» BRIEF:
Exact copy, pictures excluded: write out every line below.

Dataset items
------------------------------------------------------------------------

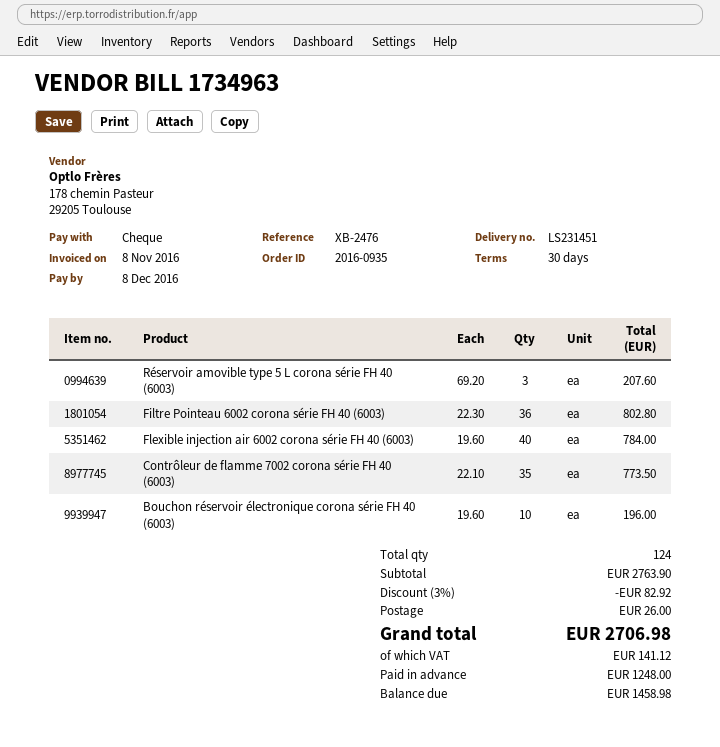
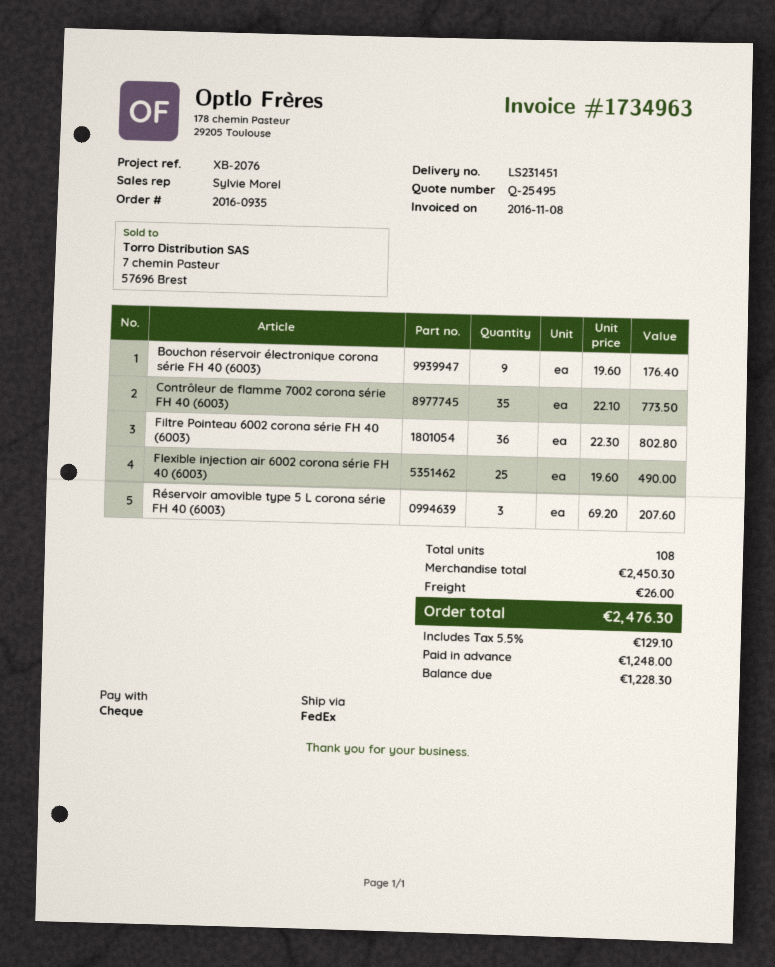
reference: XB-2476 -> XB-2076
Flexible injection air 6002 corona série FH 40 (6003): 40 x 19.60 = 784.00 -> 25 x 19.60 = 490.00
Bouchon réservoir électronique corona série FH 40 (6003): 10 x 19.60 = 196.00 -> 9 x 19.60 = 176.40
total quantity: 124 -> 108
subtotal: 2763.90 -> 2450.30
discount: 3% = 82.92 -> none
tax: 141.12 -> 129.10
total: 2706.98 -> 2476.30
balance: 1458.98 -> 1228.30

------------------------------------------------------------------------

» SOLUTION TO THE EXERCISE:
reference: XB-2476 -> XB-2076
Flexible injection air 6002 corona série FH 40 (6003): 40 x 19.60 = 784.00 -> 25 x 19.60 = 490.00
Bouchon réservoir électronique corona série FH 40 (6003): 10 x 19.60 = 196.00 -> 9 x 19.60 = 176.40
total quantity: 124 -> 108
subtotal: 2763.90 -> 2450.30
discount: 3% = 82.92 -> none
tax: 141.12 -> 129.10
total: 2706.98 -> 2476.30
balance: 1458.98 -> 1228.30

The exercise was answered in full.